Film, emekli Cumhuriyet yargıcı Rıfat Bey'le, bir operasyonda annesi ve babasını kaybeden ve Türkçe bilmeyen 5 yaşandaki Kürt kızı Hejar'ın öyküsünü anlatıyor.
Bir anlamda Rıfat Bey'le Hejar'ın ilişkisi devletle Kürtlerin ilişkisine benziyor. Rıfat Bey, ilk defa duyduğu Kürtçe karşısında sert tepki verir ve evin hizmetçisinin bile küçük kızla Kürtçe konuşmasına yasak koyar.
Bunu da açık açık söyler:
"Bir daha Kürtçe konuşma... Bu memlekette Türkçe konuşacaksın."
Ama hayat, onun karşısına çaresiz ama "inatçı Kürt" Hejar'ı çıkartmıştır. Ve bir süre sonra emekli yargıç, Hejar'a ulaşmak için onun dilini öğrenmesi gerektiğini anlar. Rıfat Amca'nın ilk öğrendiği Kürtçe kelime ise "negri" yani "ağlama"dır.
Kürtçe "Annemi istiyorum" diye ağlayan küçük Hejar"Negri, negri..." diye teselli etmeye çalışır.
Filmin sonunda birbirlerinin dillerini bilmeyen bu iki insan arasında müthiş bir sevgi doğar. Ve "Her şeyi biz bozduk. Dengeyi bozduk, doğayı bozduk" diyerek gözyaşı döken Rıfat Bey'i bu kez Türkçe "ağlama" diye teselli eden küçük Hejar'dır.
Bu filmi, bugünlerde herkesin izlemesinde yarar var.
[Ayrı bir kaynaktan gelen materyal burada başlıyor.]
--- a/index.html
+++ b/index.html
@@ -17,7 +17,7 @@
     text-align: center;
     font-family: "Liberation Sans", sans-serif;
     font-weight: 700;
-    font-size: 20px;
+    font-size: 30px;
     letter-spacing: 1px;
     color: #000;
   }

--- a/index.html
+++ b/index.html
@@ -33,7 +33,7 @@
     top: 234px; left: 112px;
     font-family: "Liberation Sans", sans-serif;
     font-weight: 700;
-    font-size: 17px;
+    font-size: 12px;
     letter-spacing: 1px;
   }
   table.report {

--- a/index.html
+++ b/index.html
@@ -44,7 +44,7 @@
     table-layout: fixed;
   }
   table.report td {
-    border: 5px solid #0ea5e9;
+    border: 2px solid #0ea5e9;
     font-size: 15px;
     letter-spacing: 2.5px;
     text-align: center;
Umarım, başta atv olmak üzere büyük televizyonlar buna ilgi gösterir ve Kültür Bakanlığı'nın desteğini aldığı halde yasaklanan, yönetmeni hakkında dava açılan bu film, geniş kitlelere ulaşarak barış sürecine katkı sunar. Çünkü, Türkiye ilk kez toplumun büyük desteğini alan bir barışı gerçekleştirme şansı yakaladı. Hep birlikte "Artık ağlama- Êdi negri Türkiye..." diyebiliriz...

'Bu bir mecburiyettir'
Kürt açılımı toplumun her kesimde çok yönlü olarak tartışılıyor. Özellikle de CHP ve MHP dışında kalan ve AK Parti'ye muhalefet etmeyi "değerler üzerinden" yapmayan siyasi aktörler, konuyu bütün yönleriyle ele alıp değerlendiriyor.
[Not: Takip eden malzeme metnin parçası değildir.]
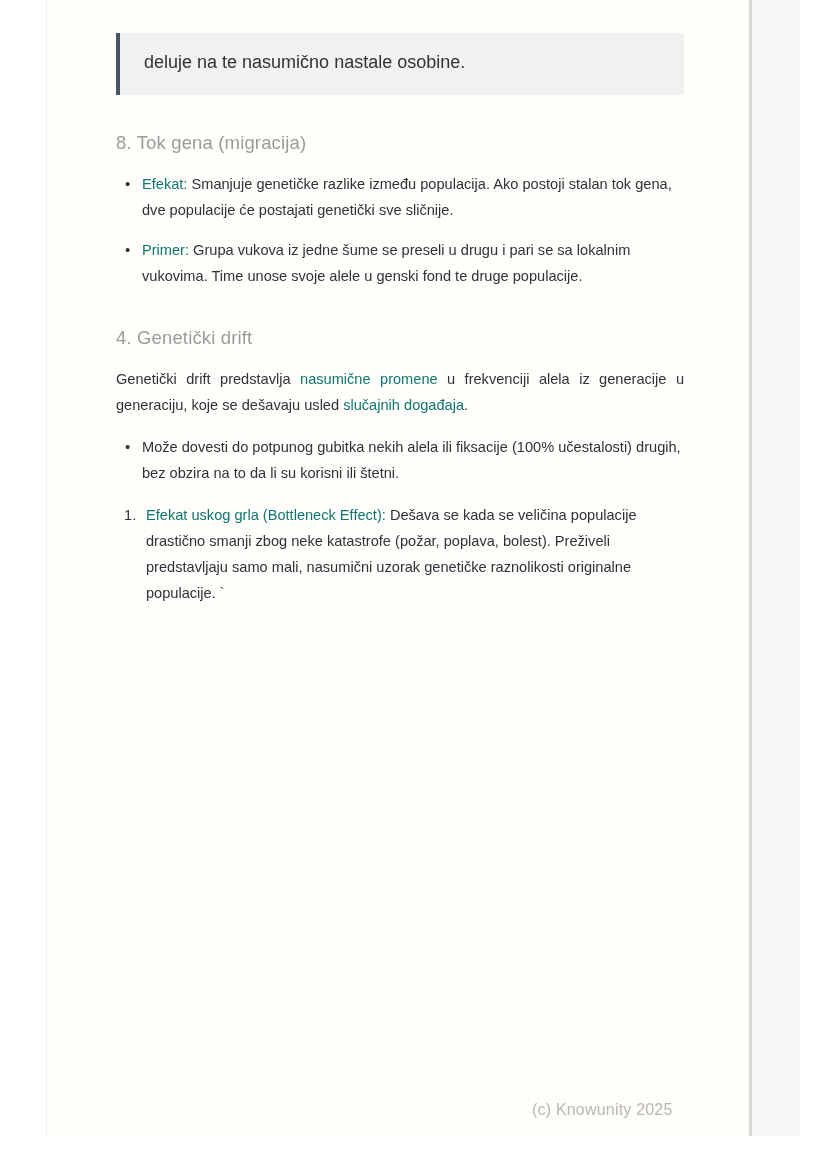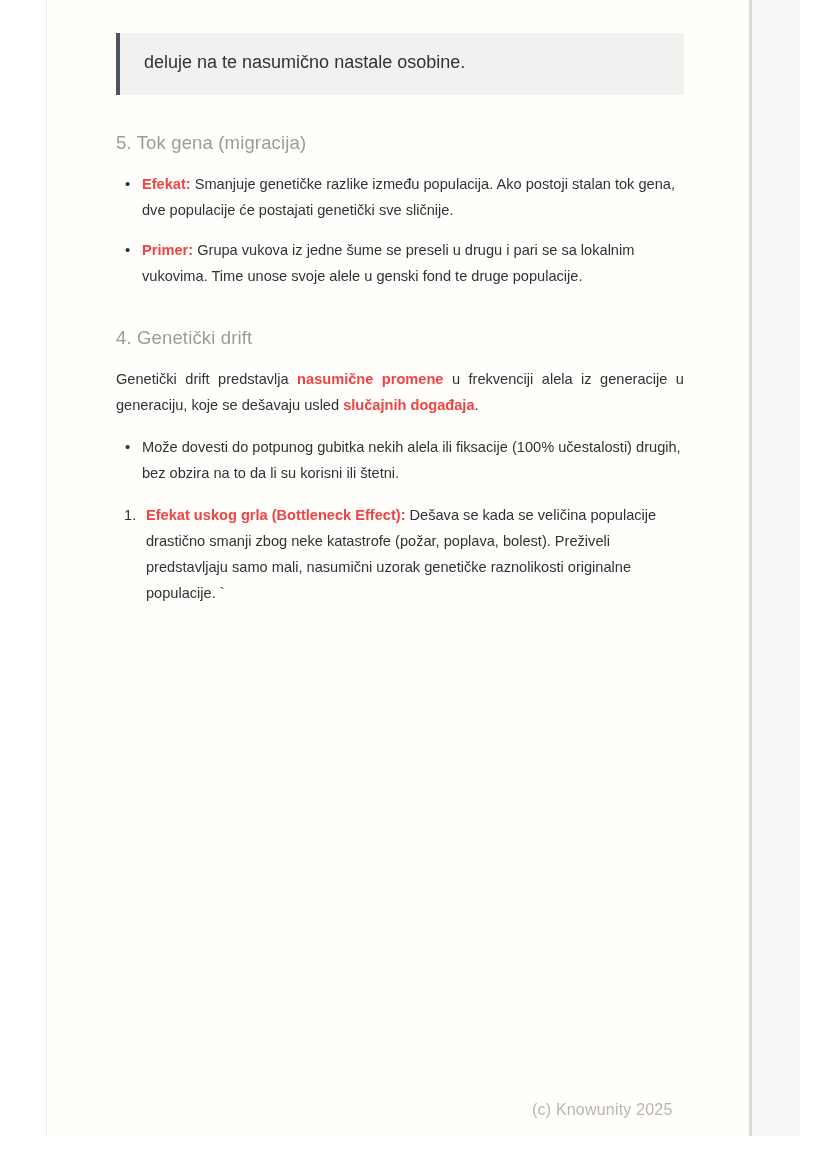--- a/index.html
+++ b/index.html
@@ -157,7 +157,7 @@
       <p>deluje na te nasumično nastale osobine.</p>
     </blockquote>
 
-    <h2 class="section-heading">5. Tok gena (migracija)</h2>
+    <h2 class="section-heading">8. Tok gena (migracija)</h2>
 
 
     <ul class="bullet-list">

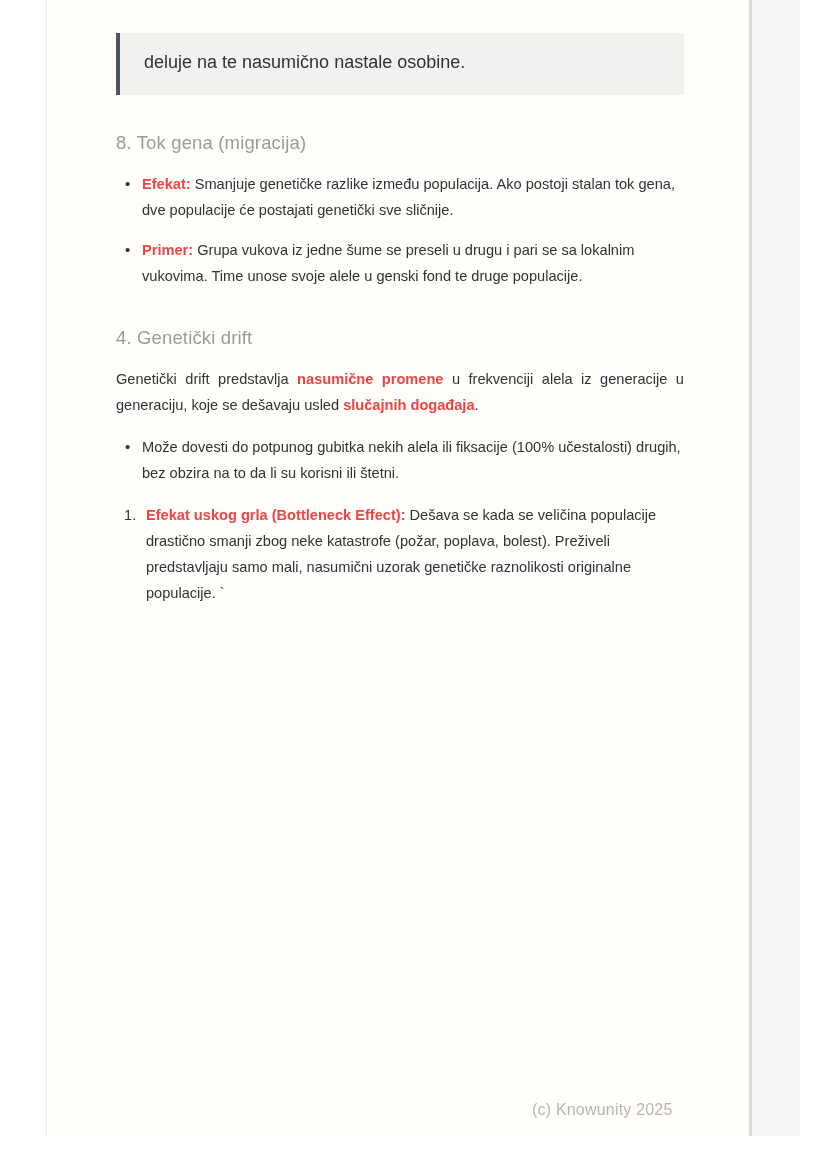--- a/index.html
+++ b/index.html
@@ -133,7 +133,7 @@
     color: #2e3338;
   }
 
-  .b { font-weight: bold; color: #ef4444; }
+  .b { font-weight: normal; color: #0f766e; }
 
   
   #footer-credit {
Bunlardan biri de siyasete MHP çizgisinde başlayıp merkez sağda devam eden Lokman Kondakçı...
Kondakçı Kürt açılımına olumlu yaklaşıyor ve şöyle diyor: "Türkiye Kürt sorununu çözmeye mecburdur. Bu bir mecburiyettir. Siyasi iktidar bu konuda risk alacağını ifade etmiştir. Görünen o ki bir projesi yok.
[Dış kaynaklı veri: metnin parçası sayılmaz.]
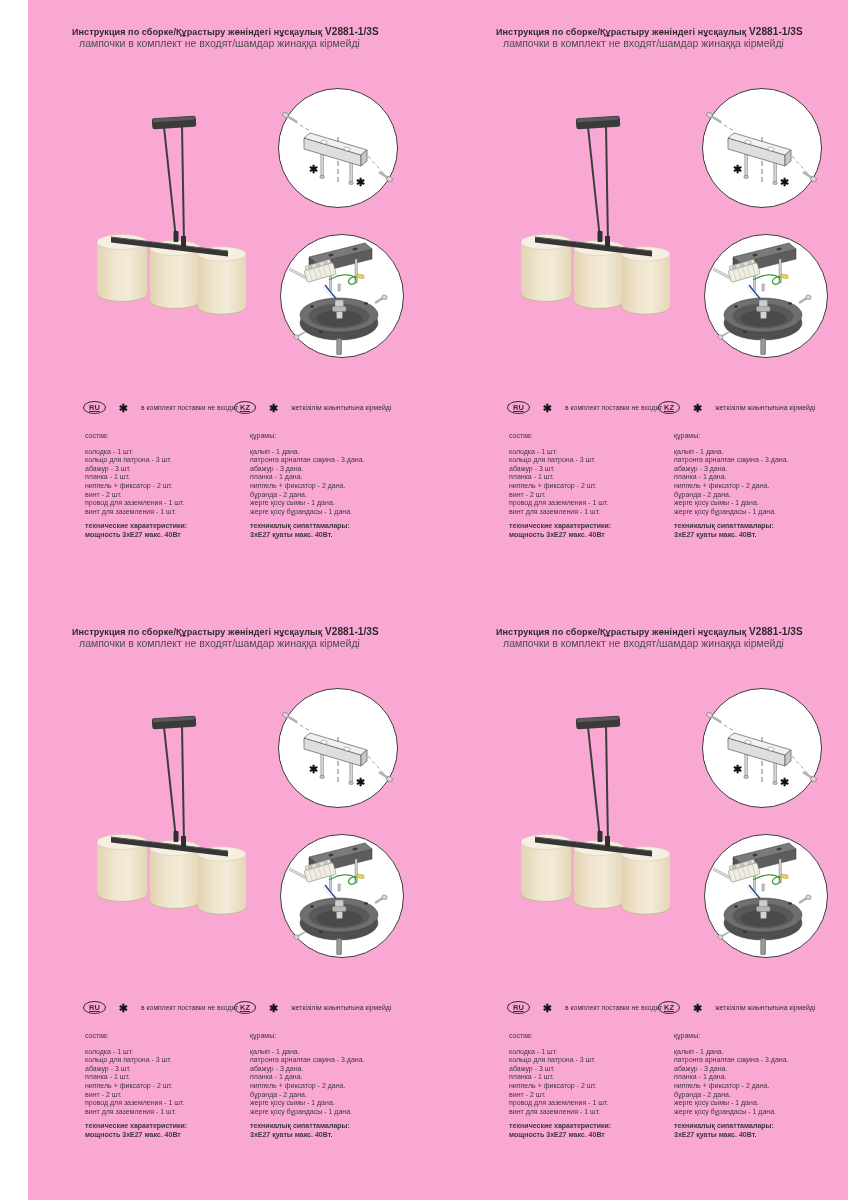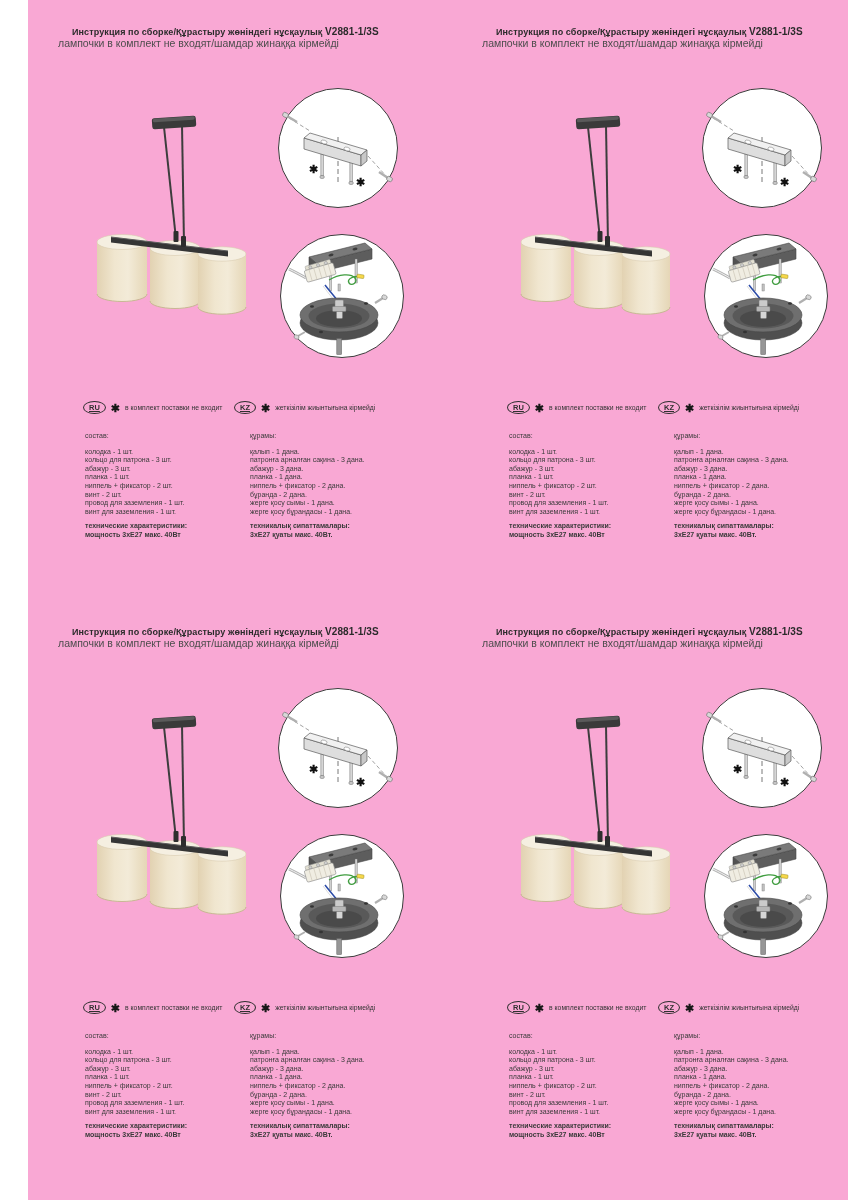--- a/index.html
+++ b/index.html
@@ -10,7 +10,7 @@
   .title{position:absolute;left:44px;top:26px;font-size:9px;font-weight:bold;
          color:#2b2b2b;white-space:nowrap;letter-spacing:.1px;}
   .title .model{font-size:10px;}
-  .subtitle{position:absolute;left:30px;top:37px;font-size:10.5px;color:#4d4d4d;white-space:nowrap;}
+  .subtitle{position:absolute;left:51px;top:37px;font-size:10.5px;color:#4d4d4d;white-space:nowrap;}
   .lamp-svg{position:absolute;left:50px;top:105px;}
   .c1-svg{position:absolute;left:249px;top:87px;}
   .c2-svg{position:absolute;left:251px;top:233px;}

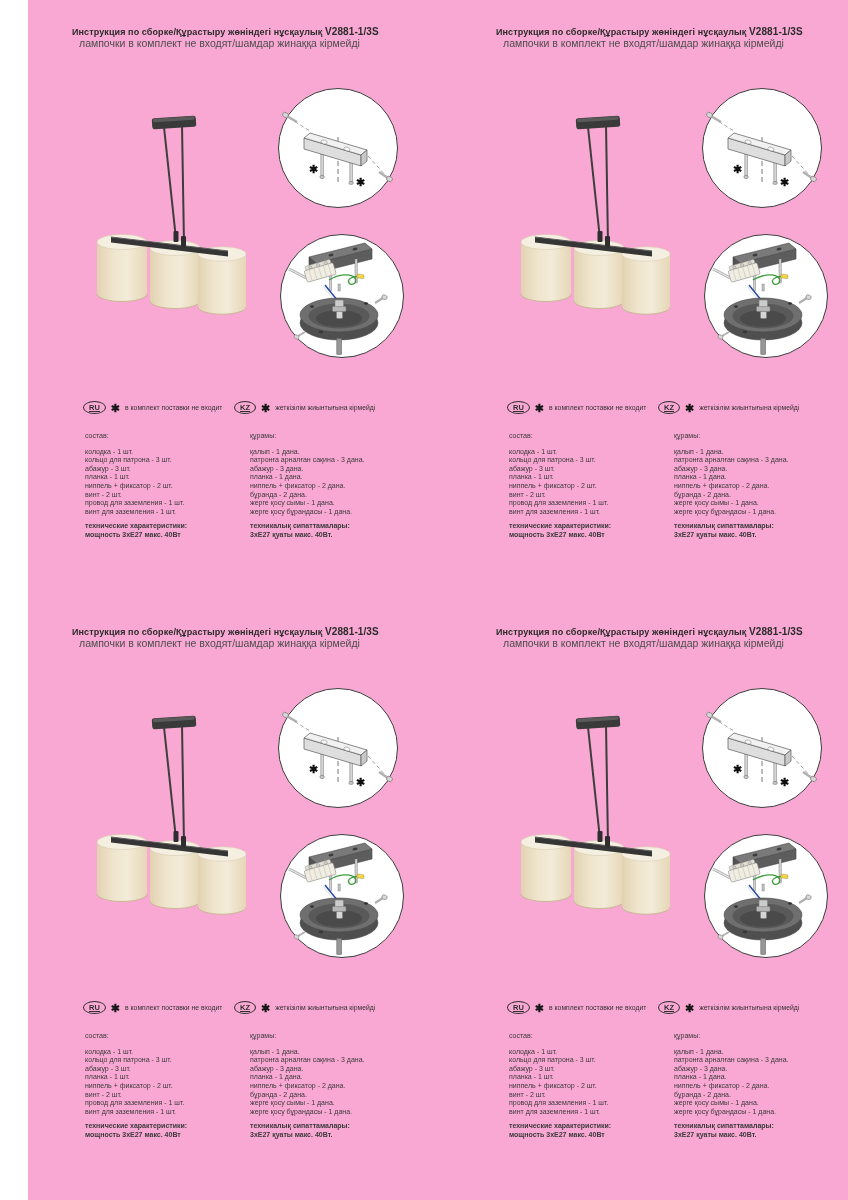--- a/index.html
+++ b/index.html
@@ -14,7 +14,7 @@
   .lamp-svg{position:absolute;left:50px;top:105px;}
   .c1-svg{position:absolute;left:249px;top:87px;}
   .c2-svg{position:absolute;left:251px;top:233px;}
-  .note{position:absolute;top:401px;display:flex;align-items:center;gap:5px;}
+  .note{position:absolute;top:401px;display:flex;align-items:center;gap:13px;}
   .note-ru{left:55px;}
   .note-kz{left:206px;}
   .badge{border:1.3px solid #2f2f2f;border-radius:50%;padding:1px 5px;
Türkiye'de herkesin katkısıyla bir proje hazırlamak istiyor ve 'riski bana ait olmak üzere' diyor. Bu projeye ortak olmak lazım. Türkiye'yi yöneten, Türkiye'de önemli kabul edilen herkesin içinde olması lazım. Burada CHP ile MHP'nin tavrını anlamak mümkün değil."

Yasal Uyarı: Yayınlanan köşe yazısı/haberin tüm hakları Turkuvaz Medya Grubu’na aittir. Kaynak gösterilse veya habere aktif link verilse dahi köşe yazısı/haberin tamamı ya da bir bölümü kesinlikle kullanılamaz.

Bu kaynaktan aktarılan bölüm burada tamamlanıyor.